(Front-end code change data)
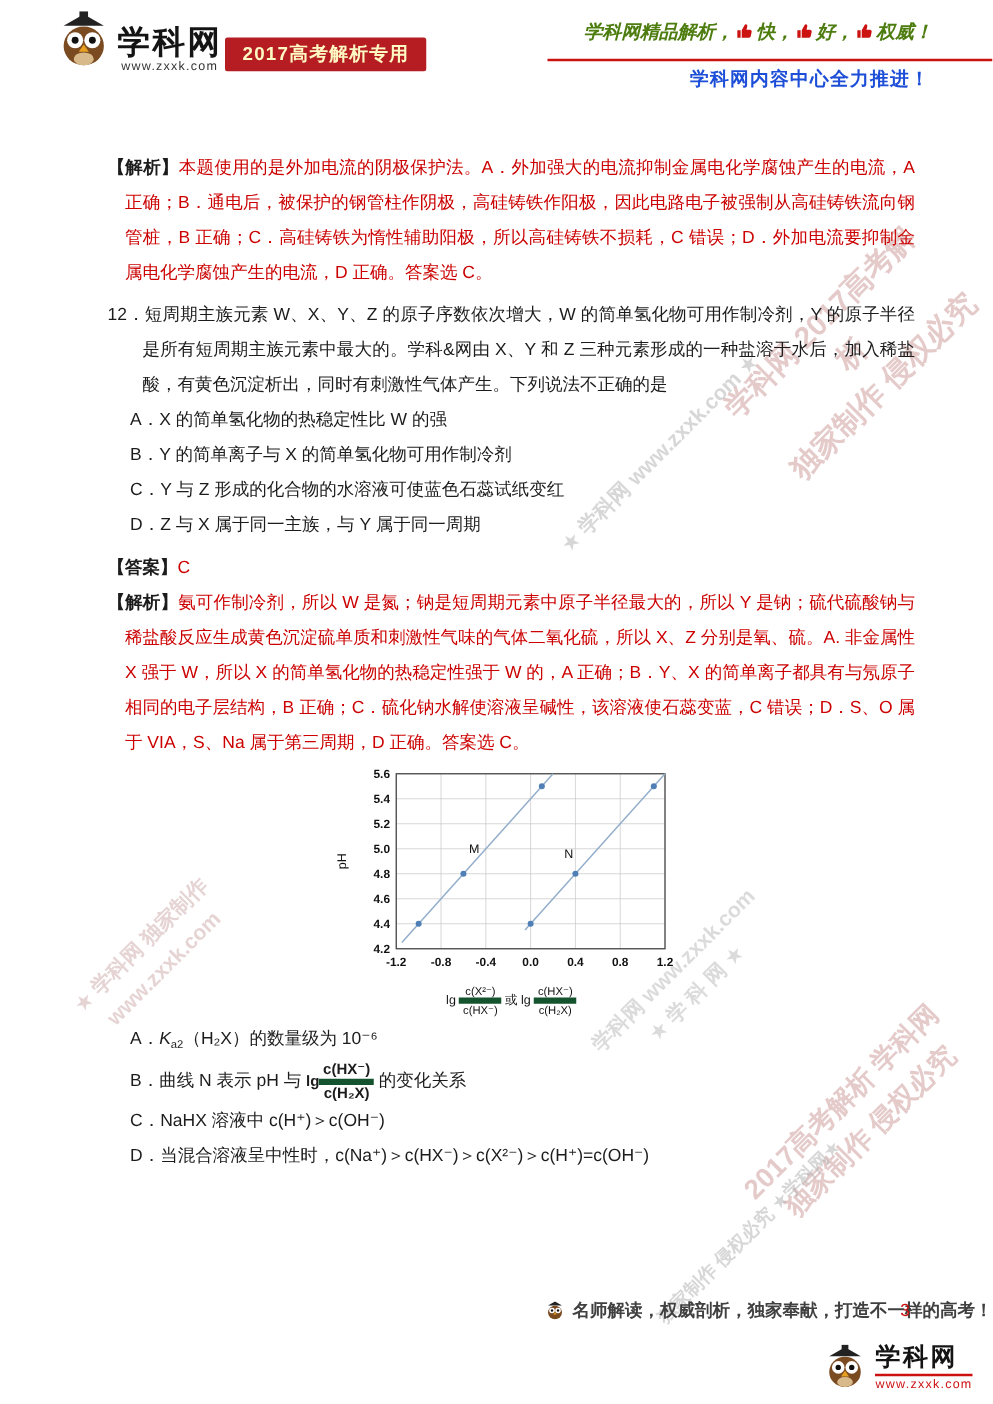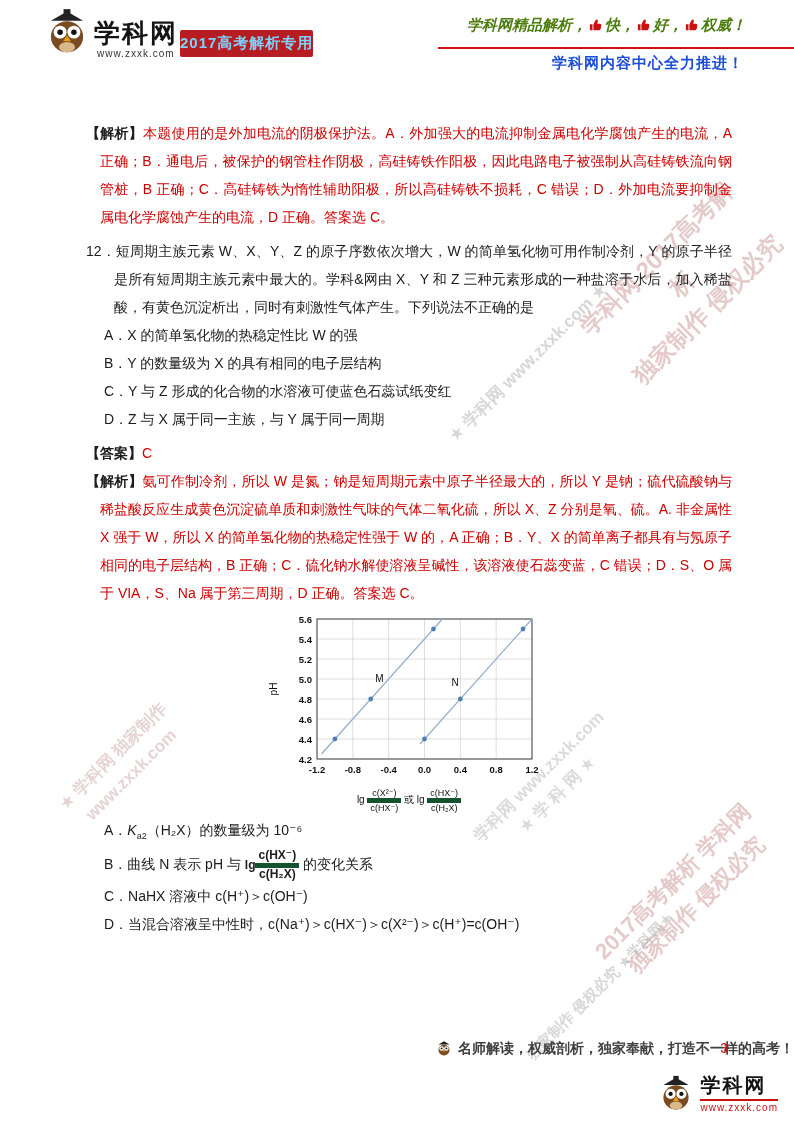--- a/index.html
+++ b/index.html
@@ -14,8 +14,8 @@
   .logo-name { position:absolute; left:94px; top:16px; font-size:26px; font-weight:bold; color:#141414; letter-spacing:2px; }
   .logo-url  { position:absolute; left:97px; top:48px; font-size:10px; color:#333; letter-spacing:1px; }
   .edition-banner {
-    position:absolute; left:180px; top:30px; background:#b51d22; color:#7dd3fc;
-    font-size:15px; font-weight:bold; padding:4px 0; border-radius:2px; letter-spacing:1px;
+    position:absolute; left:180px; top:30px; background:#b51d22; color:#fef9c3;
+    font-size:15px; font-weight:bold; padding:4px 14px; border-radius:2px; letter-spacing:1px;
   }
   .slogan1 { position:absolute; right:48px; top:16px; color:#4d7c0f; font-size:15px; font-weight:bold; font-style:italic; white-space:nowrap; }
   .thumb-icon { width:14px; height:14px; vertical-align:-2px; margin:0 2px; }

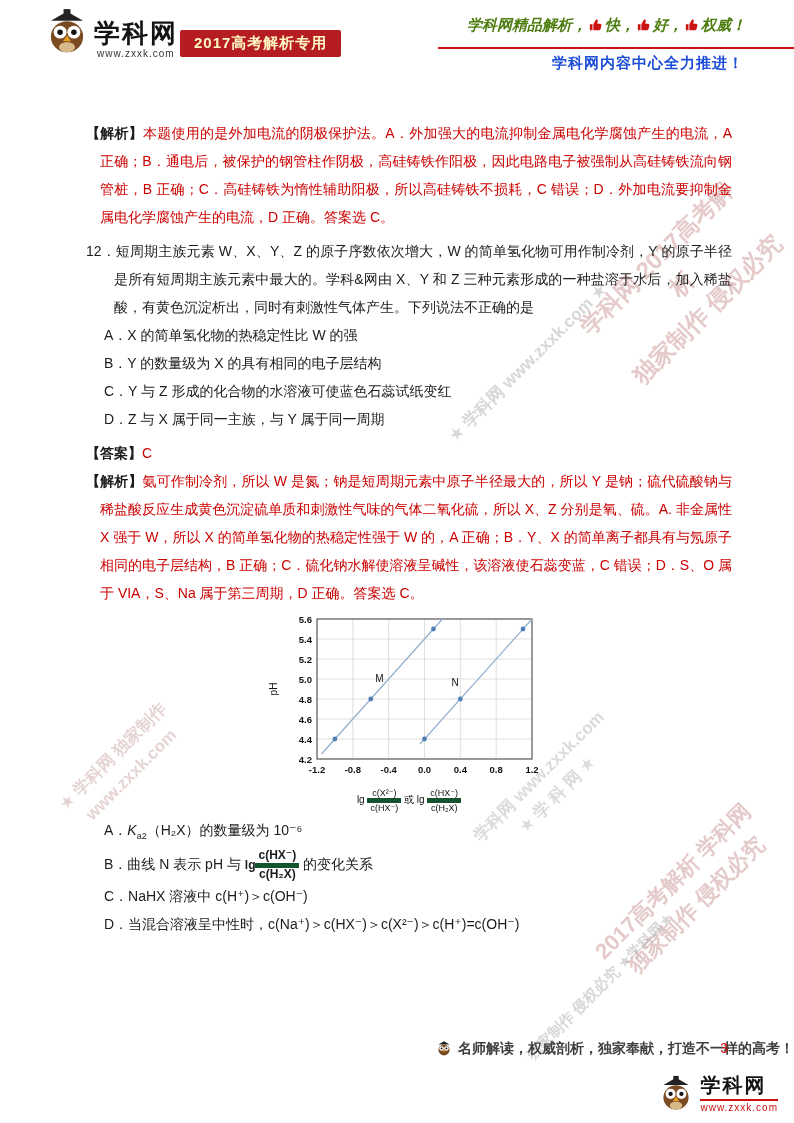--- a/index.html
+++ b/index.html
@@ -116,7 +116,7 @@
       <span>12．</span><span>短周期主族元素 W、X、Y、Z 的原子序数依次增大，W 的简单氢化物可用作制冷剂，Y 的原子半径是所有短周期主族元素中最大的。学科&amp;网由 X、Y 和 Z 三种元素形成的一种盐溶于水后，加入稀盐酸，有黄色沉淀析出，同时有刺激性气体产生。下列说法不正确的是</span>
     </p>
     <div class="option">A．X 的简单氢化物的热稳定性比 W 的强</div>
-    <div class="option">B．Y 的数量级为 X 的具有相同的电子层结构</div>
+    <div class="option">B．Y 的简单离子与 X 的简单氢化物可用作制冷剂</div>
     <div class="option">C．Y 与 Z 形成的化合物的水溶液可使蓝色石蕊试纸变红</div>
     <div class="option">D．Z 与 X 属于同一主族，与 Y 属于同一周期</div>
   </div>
--
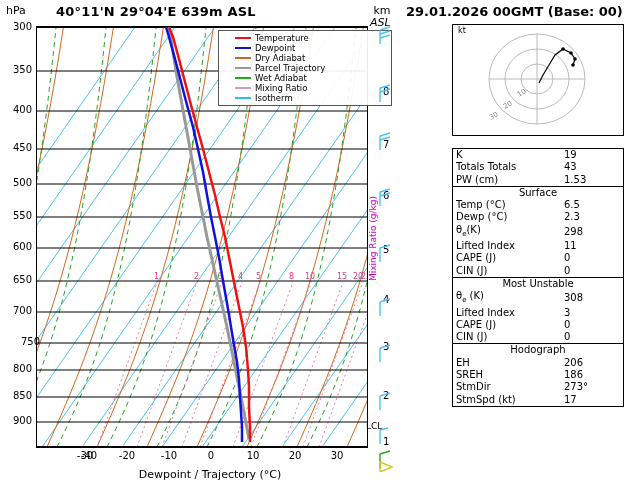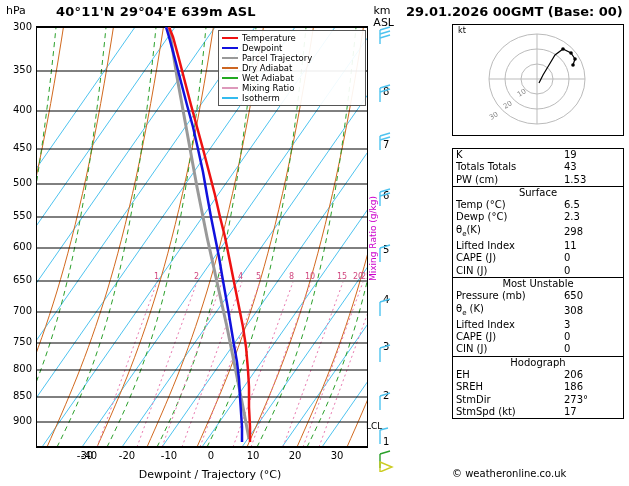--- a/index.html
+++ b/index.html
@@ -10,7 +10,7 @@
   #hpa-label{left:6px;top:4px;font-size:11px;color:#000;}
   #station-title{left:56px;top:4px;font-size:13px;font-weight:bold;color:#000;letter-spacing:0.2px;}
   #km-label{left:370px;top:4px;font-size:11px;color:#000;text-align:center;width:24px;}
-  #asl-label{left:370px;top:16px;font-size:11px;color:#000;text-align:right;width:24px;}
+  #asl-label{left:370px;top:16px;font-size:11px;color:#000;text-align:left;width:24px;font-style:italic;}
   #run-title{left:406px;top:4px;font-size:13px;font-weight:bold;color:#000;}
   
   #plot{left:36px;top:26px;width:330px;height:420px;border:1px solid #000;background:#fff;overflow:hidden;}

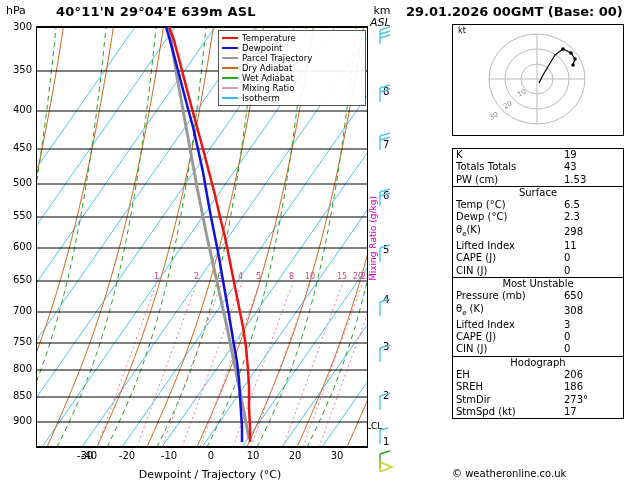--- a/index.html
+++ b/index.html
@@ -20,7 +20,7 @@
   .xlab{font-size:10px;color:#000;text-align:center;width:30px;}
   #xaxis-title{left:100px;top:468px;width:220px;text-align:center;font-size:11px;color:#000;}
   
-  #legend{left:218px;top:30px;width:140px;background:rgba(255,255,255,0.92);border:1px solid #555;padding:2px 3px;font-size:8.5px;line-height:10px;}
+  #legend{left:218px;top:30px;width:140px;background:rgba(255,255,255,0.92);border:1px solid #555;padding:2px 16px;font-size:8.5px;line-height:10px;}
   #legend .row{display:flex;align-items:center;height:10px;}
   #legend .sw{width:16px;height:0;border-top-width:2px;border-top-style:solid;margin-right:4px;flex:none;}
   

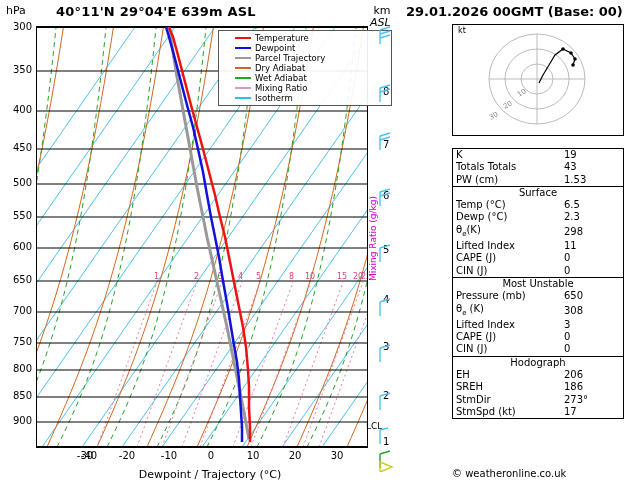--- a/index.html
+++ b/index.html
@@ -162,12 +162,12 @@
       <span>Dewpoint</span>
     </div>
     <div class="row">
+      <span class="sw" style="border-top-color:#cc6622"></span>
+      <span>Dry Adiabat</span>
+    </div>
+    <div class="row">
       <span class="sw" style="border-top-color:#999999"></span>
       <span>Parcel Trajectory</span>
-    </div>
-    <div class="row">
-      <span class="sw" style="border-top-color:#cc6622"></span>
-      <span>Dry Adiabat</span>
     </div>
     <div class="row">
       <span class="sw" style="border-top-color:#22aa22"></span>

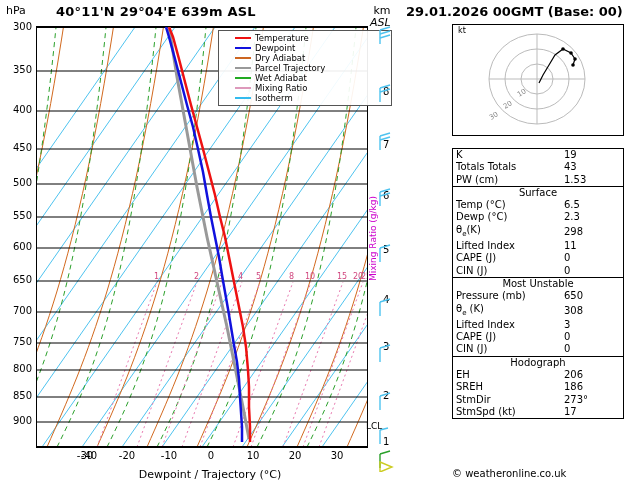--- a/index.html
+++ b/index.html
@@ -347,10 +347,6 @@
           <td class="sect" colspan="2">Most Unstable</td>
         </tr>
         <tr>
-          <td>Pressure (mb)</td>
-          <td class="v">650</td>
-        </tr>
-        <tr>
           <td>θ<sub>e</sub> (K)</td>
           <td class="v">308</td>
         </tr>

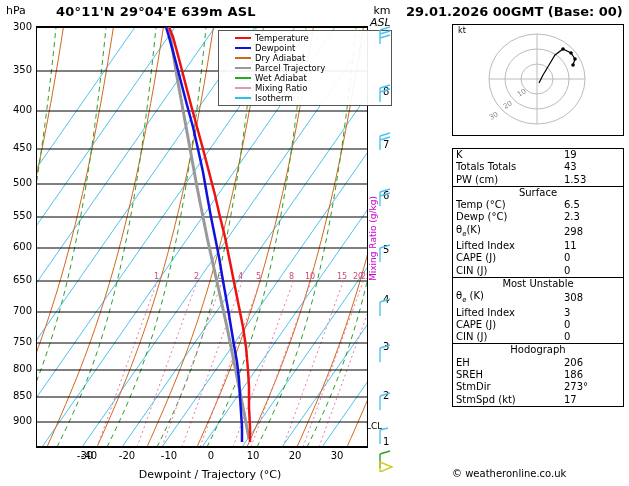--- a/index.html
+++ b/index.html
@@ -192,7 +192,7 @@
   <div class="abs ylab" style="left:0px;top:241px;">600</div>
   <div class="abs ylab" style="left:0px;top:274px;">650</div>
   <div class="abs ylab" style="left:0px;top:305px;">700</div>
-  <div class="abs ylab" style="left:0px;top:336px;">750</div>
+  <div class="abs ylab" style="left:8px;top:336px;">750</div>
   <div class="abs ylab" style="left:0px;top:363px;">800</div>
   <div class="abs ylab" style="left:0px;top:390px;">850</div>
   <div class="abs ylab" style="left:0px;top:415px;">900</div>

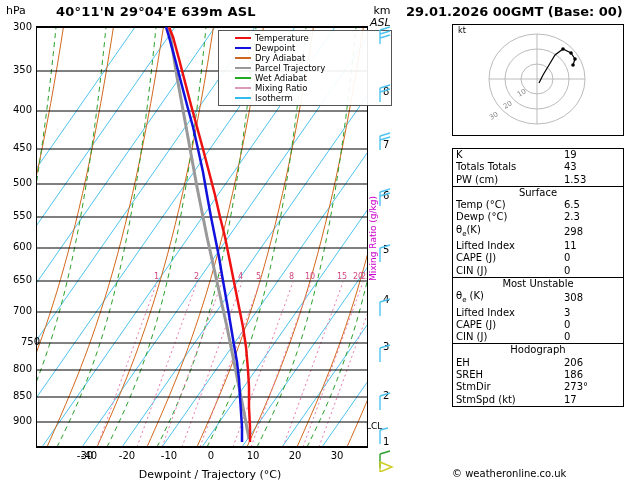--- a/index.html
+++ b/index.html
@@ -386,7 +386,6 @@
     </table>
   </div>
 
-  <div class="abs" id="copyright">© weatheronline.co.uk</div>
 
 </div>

● **Exercise prompt**
Looking at the records above, which lines contain "radius"? Copy those lines.

● **Output for this exercise**
-    font-size:15px; font-weight:bold; padding:4px 0; border-radius:2px; letter-spacing:1px;
+    font-size:15px; font-weight:bold; padding:4px 14px; border-radius:2px; letter-spacing:1px;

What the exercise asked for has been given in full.